When BAP paused for a while in the late 1980s, Heuser spent some time in Los Angeles, USA, where he lived in Roger Taylor's (from Queen) house for some while. This is also when he learnt to produce music. Once back in Germany, among other production activities, Heuser produced the three Brings albums Zwei Zoote Minsche (1991), Kasalla (1992) and Fünf (1997), as well as Martin Schenkel's album My own way (2000).

On 17 February 2006, he released Major & Suzan, a collaborative album, which was recorded with Berlin singer Susanne Werth (from Wasteland Green).

Meeting German blues guitarist Richard Bargel during a show of "Harmonie talk" moderated by Anka Zink in the Harmonie (Bonn)|Harmonie, Bonn, on 10 December 2008 resulted in an ad hoc jam session and the birth of the band project Men in Blues. The first concert happened on the 12 Dezember 2009. Since 2010, both musicians toured regularly, later supported by Sascha Delbrouck (bass) and Marcus Rieck (drums). The critically acclaimed live album Richard Bargel LIVE mit Klaus "Major" Heuser & Band was nominated for the "Preis der deutschen Schallplattenkritik". Matthias Krauss (keyboards) and Mario Argandoña (percussion) joined the band on the first studio album Men in Blues, which was released in Germany, Austria and Switzerland on 3 February 2012. On 1 September 2012, Bargel suffered a sudden hearing loss during a concert, forcing the shared activities to come to an end.

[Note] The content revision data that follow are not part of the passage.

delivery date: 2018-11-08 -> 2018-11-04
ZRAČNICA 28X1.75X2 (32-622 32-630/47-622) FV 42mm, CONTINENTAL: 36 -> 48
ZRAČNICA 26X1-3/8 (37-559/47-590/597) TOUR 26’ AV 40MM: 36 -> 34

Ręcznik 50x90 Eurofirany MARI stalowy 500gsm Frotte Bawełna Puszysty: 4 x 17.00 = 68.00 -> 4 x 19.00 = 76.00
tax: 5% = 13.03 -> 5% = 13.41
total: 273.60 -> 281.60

In 2013, Heuser then formed the "Klaus Major Heuser Band", which released their first album Men in Trouble. Based around the members of the former "Men in Blues" band Krauss, Delbrouck and Rieck, the new band now includes Cologne vocalist, texter and guitarist Thomas Heinen (from Bosstime and Pirate Radio). The second studio album named 57 was released in September 2014, the corresponding tour ended in 2015, followed by a live double-album named 57 Live. In April 2016, the studio album What's up? was released, the tour ended in 2017. In August 2018, the new album And Now?! was released, the corresponding tour lasted until mid 2019.

== Notable information ==
Klaus Heuser got his nickname Major from Major Healey from the TV series I Dream of Jeannie.

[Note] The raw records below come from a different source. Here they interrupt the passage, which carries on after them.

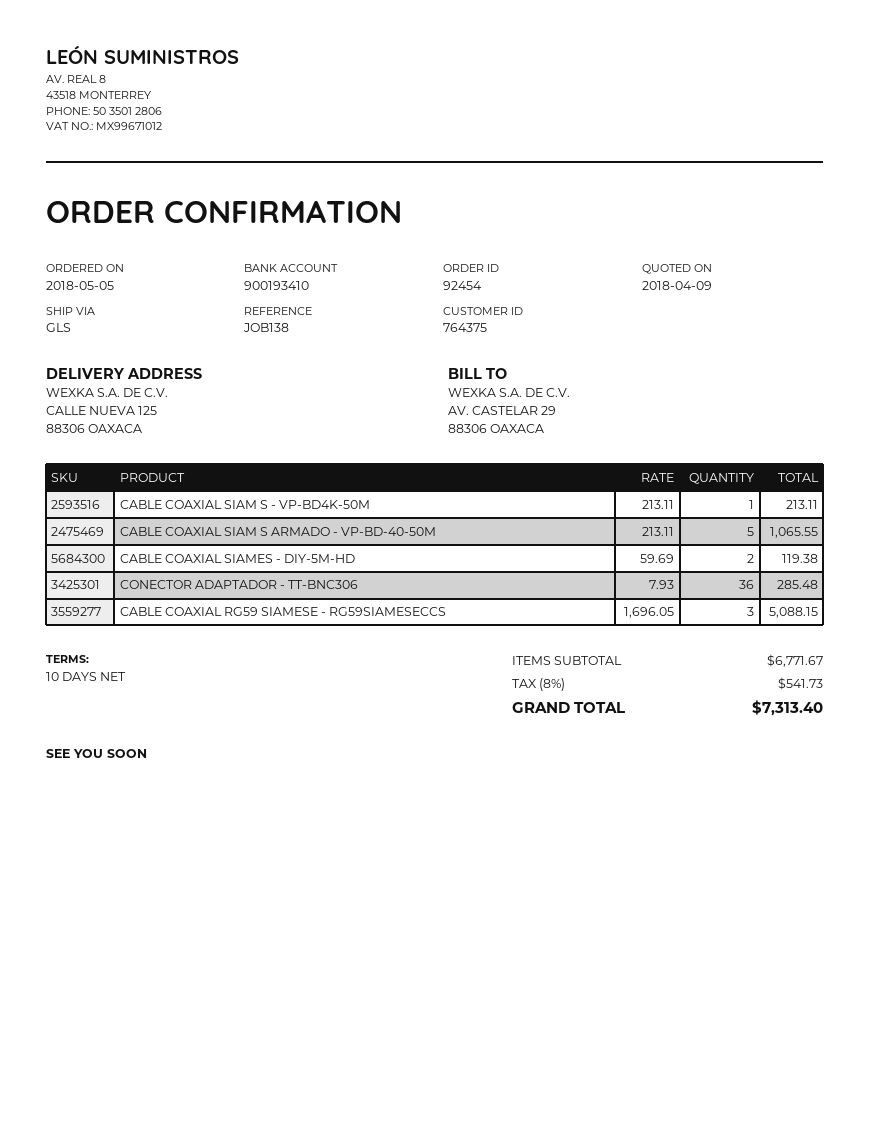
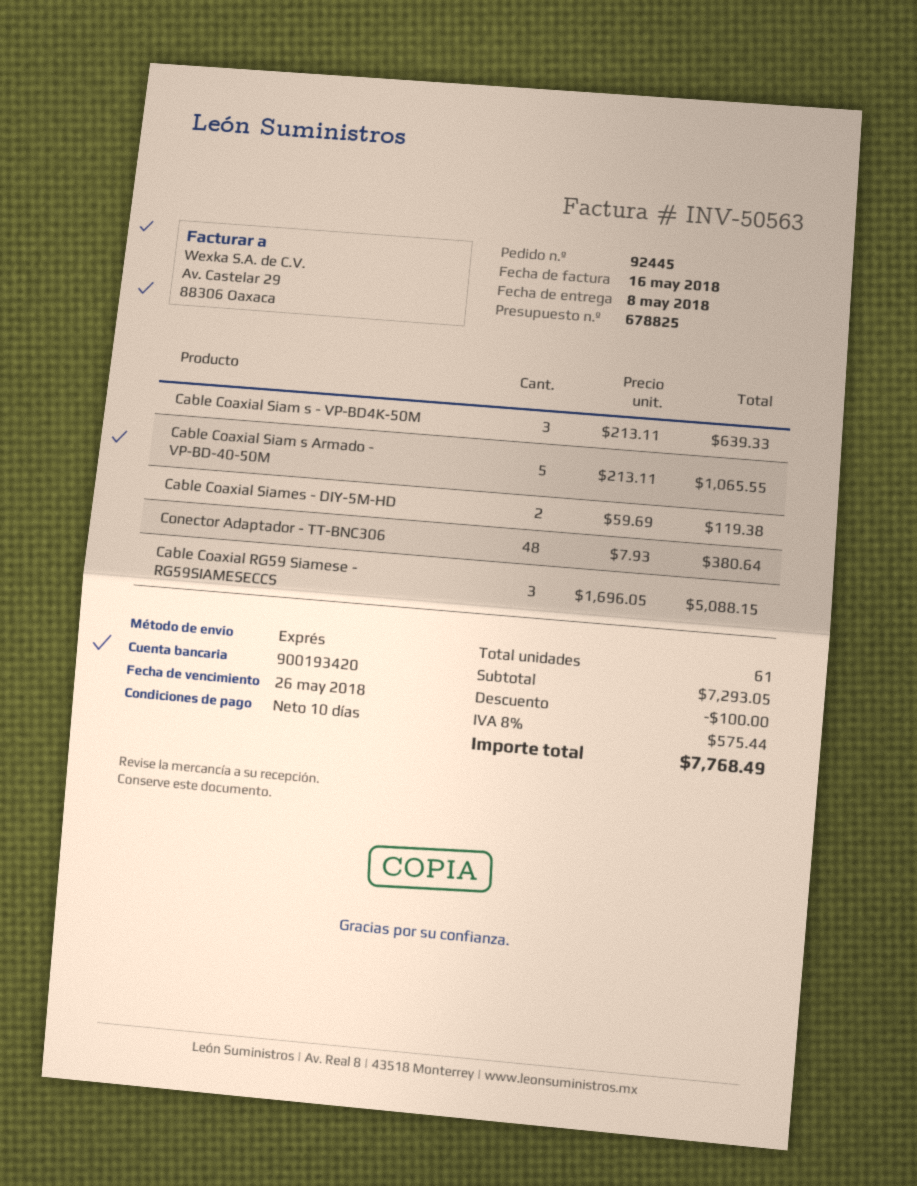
order number: 92454 -> 92445
bank account: 900193410 -> 900193420
shipping method: GLS -> express
CABLE COAXIAL SIAM S - VP-BD4K-50M: 1 x 213.11 = 213.11 -> 3 x 213.11 = 639.33
CONECTOR ADAPTADOR - TT-BNC306: 36 x 7.93 = 285.48 -> 48 x 7.93 = 380.64
subtotal: 6771.67 -> 7293.05
discount: none -> 100.00
tax: 8% = 541.73 -> 8% = 575.44
total: 7313.40 -> 7768.49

Following medical advice after a skin cancer incident Heuser wears a leather hat which has become a signature feature over the decades.

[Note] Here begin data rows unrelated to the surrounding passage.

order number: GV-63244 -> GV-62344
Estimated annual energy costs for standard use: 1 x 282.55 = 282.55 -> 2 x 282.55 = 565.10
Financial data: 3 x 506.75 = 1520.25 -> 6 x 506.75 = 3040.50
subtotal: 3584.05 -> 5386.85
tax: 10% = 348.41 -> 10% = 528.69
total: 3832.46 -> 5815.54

Heuser lives in Cologne-Rodenkirchen and is married to Marion Heuser, a member of Cologne's city council for the Green party and former archeologist, since 1986. The couple has a son named Philipp.

Together with classical guitarist Hubert Käppel, Heuser also worked on a concert and information series on guitar music. The plans had to be cancelled in 2013 when Heuser suffered a nerve illness in the middle finger of his right hand, so he could no longer perform at the necessary level of accuracy.